Précisons d’abord les choses : contrairement à ce qui a été rapporté par certains médias, nous n’avons pas eu de perturbations à l’échelle d’une région où même d’une commune toute entière. Beaucoup de généralisations ont été faites : ainsi, à Aïn Benian, une micro-perturbation de quartier s’est transformée en coupure pour toute la commune !

Un journaliste a même poussé le bouchon en «annonçant» dans le titre de son article que toute la wilaya d’Alger, pas moins, a passé un Aïd sans eau ! Attention ! en disant cela, je ne cherche nullement à minimiser la réalité des désagréments subis par certains de nos concitoyens, et je le déplore.

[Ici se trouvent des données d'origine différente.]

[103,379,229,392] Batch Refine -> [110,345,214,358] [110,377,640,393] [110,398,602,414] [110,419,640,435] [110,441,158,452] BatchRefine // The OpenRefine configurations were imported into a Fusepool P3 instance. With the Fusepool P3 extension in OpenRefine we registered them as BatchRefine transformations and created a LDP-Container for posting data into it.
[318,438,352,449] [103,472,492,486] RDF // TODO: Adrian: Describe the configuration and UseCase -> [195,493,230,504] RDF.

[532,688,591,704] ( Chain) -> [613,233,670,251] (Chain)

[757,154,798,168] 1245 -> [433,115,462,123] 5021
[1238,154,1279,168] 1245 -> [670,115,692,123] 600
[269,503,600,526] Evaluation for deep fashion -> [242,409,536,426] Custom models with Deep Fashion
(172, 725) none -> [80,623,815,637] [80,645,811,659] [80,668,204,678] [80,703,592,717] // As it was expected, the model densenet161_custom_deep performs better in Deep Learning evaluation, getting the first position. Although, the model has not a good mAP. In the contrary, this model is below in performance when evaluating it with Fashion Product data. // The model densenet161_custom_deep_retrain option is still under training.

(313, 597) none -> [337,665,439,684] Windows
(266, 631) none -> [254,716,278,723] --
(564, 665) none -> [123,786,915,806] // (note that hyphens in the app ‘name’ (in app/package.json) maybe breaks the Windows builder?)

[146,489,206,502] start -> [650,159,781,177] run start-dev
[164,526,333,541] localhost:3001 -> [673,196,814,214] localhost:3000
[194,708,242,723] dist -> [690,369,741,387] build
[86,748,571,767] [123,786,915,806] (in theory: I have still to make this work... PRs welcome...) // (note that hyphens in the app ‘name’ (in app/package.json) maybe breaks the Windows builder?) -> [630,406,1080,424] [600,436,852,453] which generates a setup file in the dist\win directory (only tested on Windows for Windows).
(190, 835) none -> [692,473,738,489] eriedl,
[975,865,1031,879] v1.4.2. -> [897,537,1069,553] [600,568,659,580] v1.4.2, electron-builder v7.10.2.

Malgré les efforts réels consentis par l’ensemble des équipes des établissements sous tutelle, malgré leur dévouement sur le terrain, la situation enregistrée est loin d’être satisfaisante, je suis le premier à en convenir. Ceci dit, nous avons procédé à une évaluation du rendement des gestionnaires sitôt l’Aïd terminé ; cette évaluation couvre cette fête proprement dite, mais également les mois qui précèdent.

Des changements vont être opérés à la lumière des premières conclusions apparues pour apporter les correctifs qui s’imposent, et des sanctions administratives vont tomber dans le cas de défaillances ou négligences avérées dans la prise en charge du service public de l’eau.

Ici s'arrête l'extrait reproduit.